E posso confidenciar que foi esta pequena introdução (grande introdução) que me fez ler este livro, duas vezes.

Existir

Nesse vasto céu as nuvens correm
Ligeiramente vagarosas,
Ao encontro do ponto inexistente
Onde possam esvanecer,
Assomando inesperadamente.

Com os nossos pesados capotes,
Protegemo-nos dessa chuva.
Isolando um cansado corpo,
Do frio que não sente,
Do calor que não existe.

Num ciclo continuado,
De dia e noite,
De morte e vida,
Vamos passando com os nossos corpos robustos
Ilesos às leis desse Universo.
Poderosos perante a Física que rege o mundo.
Brilhando entre o comum do mais simples dos mortais.

Vivendo o disfarce da sobrevivência.
Ocultando a dor do pensamento.
Permanecendo com a dor da consciência,
Encontrando sofrimento na estranha vontade de SER.

Fausto 0,10

Ah Fausto.
Reconheço esse teu brilho no olhar
É idêntico ao que me é reflectido.
O sorriso que esboças nos teus encontros,
É o mesmo dos meus desencontros.

Reproduzo o teu riso irónico
No confronto com os meus mitos.
Traço os mesmos planos bélicos,
Para os confrontos a despoletar.

Ah Fausto.
Esse pesado casacão alberga
O pior de todos os inimigos:
NÓS!

Fausto 0,2

-O sofrimento regressa, e tu Fausto que tencionas fazer? Sim, o que tencionas fazer agora que a duvida continua a aparecer?
Diz-me Fausto, que pensas tu fazer?
-?
-Diz-me Fausto, que resposta vais tu encontrar, agora que o sofrimento chegou de vez e ameaça e vai tornar conta de ti. Assolar os teus pensamentos?
Fausto, diz me tu o que pensas fazer?
-A chuva regressa com essas dúvidas. O céu que outrora estava límpido cobre-se de um cinzento de chumbo. As estrelas apagaram-se com o receio de vislumbrar a morte.
E eu sinto-me vazio, sem este céu iluminado. Tremo, tremo de medo, deste céu de cinzento denso de nuvens.
-Não disfarces Fausto! Não tens o dom da palavra
-Mas tenho o dom da dúvida
-O pavor da resposta. Diz-me Fausto: O QUE É QUE TU VAIS FAZER?
-Ah ah ah ah ah ah ah ah ah!

domingo, 5 de abril de 2009

Encontrei-me numa cidade industrializada,
Abraçada por um emaranhado de auto-estradas,
Entradas e saídas apinhadas de automóveis topo de gama.
Nas ruas não reconheci o meu povo,
Procurei os jardins de outrora,
Para tristemente encontrar os muros de granito cinzento de hoje.

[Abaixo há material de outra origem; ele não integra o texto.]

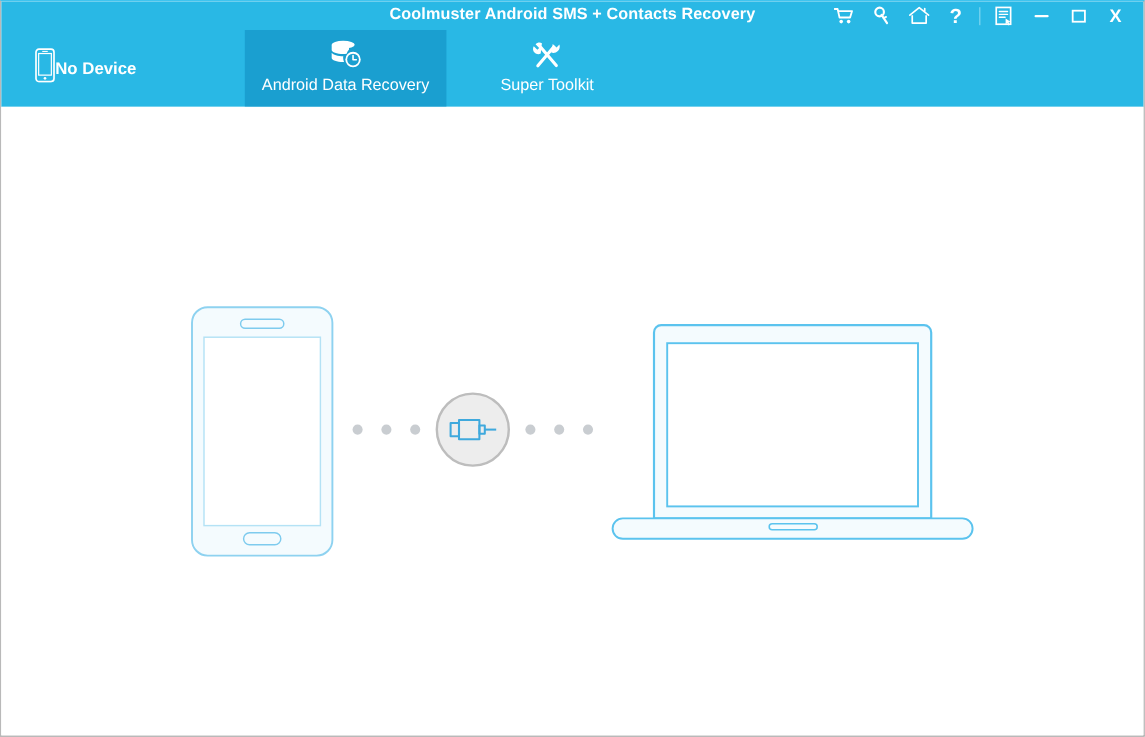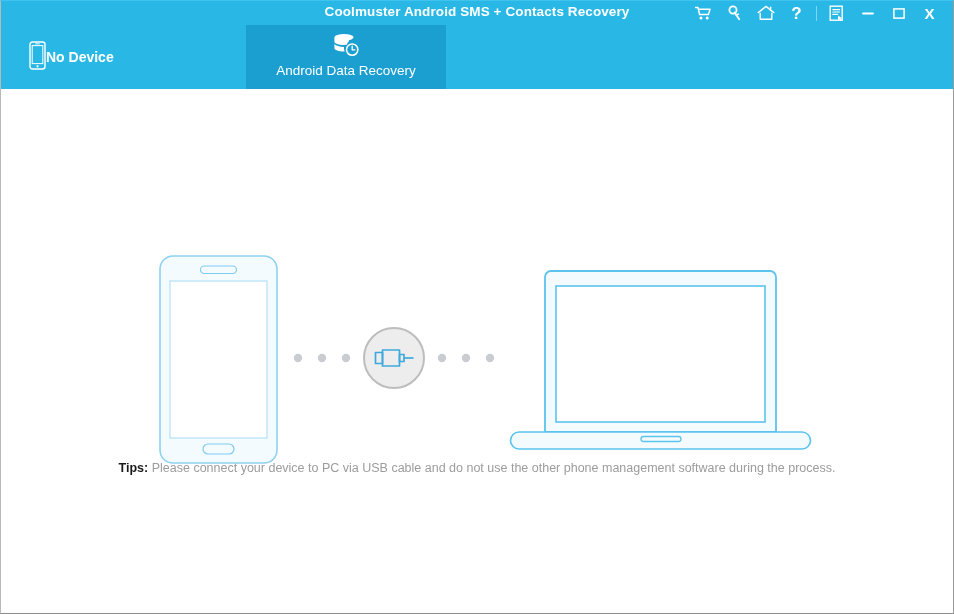--- a/index.html
+++ b/index.html
@@ -100,7 +100,7 @@
     display: flex;
   }
   .tab {
-    width: 200px;
+    width: 168px;
     height: 64px;
     display: flex;
     flex-direction: column;
@@ -109,7 +109,6 @@
     padding-top: 6px;
     box-sizing: border-box;
     cursor: pointer;
-    margin-left: 42px;
   }
   .tab.active { background: #1a9fd0; }
   .tab-icon {

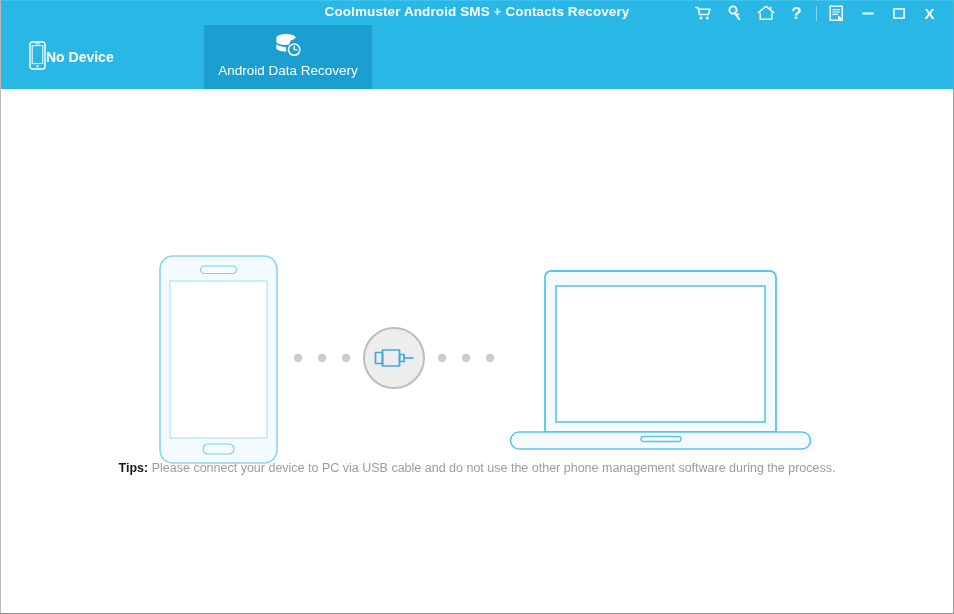--- a/index.html
+++ b/index.html
@@ -262,6 +262,21 @@
           <span class="tab-label">Android Data Recovery</span>
         </div>
 
+        <div class="tab">
+          <span class="tab-icon">
+            <svg width="28" height="27" viewBox="0 0 28 27">
+              <g stroke="#ffffff" stroke-width="2.6" stroke-linecap="round" fill="none">
+                <path d="M6.2 21.8 L19.4 6.2"></path>
+              </g>
+              <path d="M18.6 3.6 l3.2 3.0 l2.4 -2.6 c0.6 1.9 0.2 4.1 -1.3 5.6 c-1.5 1.5 -3.7 1.9 -5.5 1.2 z" fill="#ffffff"></path>
+              <g stroke="#ffffff" stroke-width="2.6" stroke-linecap="round" fill="none">
+                <path d="M21.6 21.6 L8.6 6.4"></path>
+              </g>
+              <path d="M9.6 3.0 c-1.7 -0.9 -3.9 -0.6 -5.3 0.9 l3.0 3.0 l-1.5 1.6 l-3.0 -3.0 c-1.0 1.7 -0.8 3.9 0.6 5.3 c1.4 1.4 3.5 1.7 5.2 0.8 z" fill="#ffffff"></path>
+            </svg>
+          </span>
+          <span class="tab-label">Super Toolkit</span>
+        </div>
 
       </div>
     </div>

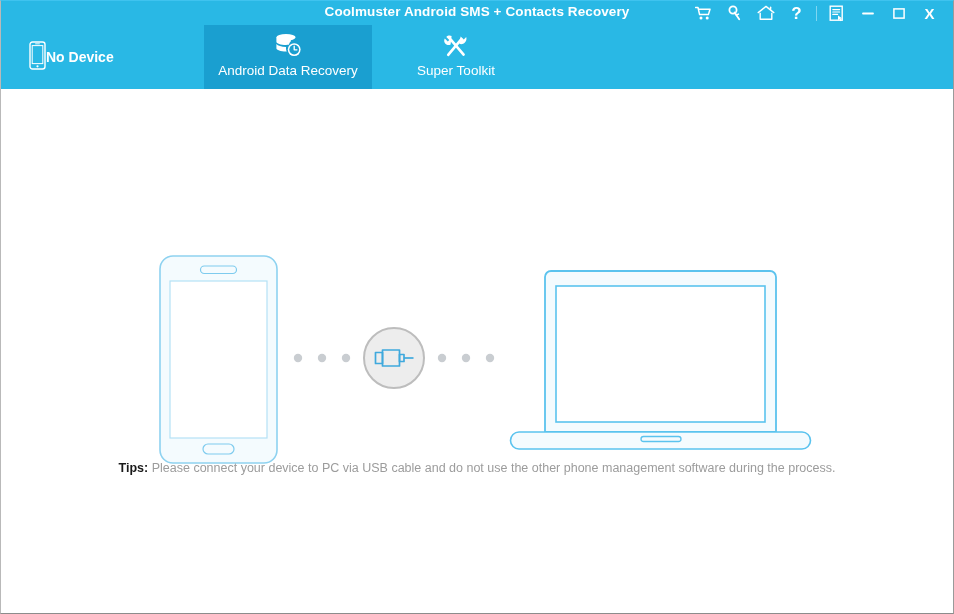--- a/index.html
+++ b/index.html
@@ -326,10 +326,6 @@
       </svg>
     </div>
 
-    <div class="tips">
-      <span class="tips-label">Tips:</span>
-      <span>Please connect your device to PC via USB cable and do not use the other phone management software during the process.</span>
-    </div>
 
 
   </div>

O que vi, não consegui reconhecer.
Aquilo que encontrei, não quis acreditar.

Numa insistência de persistência voltei a ti.
Minha cidade, meu povo,
Não te achei, pedido nessa tecnologia.
Minha cidade, minha infância,
Com dor me recordo daquilo que hoje me trouxe aqui

O meu ideal, o meu sonho.
O meu ser!

Envolvida numa engrenagem eterna,
Num movimento contínuo, que não pode cessar,
De um fim que não se pode justificar,
Na impossibilidade de um fim desejado.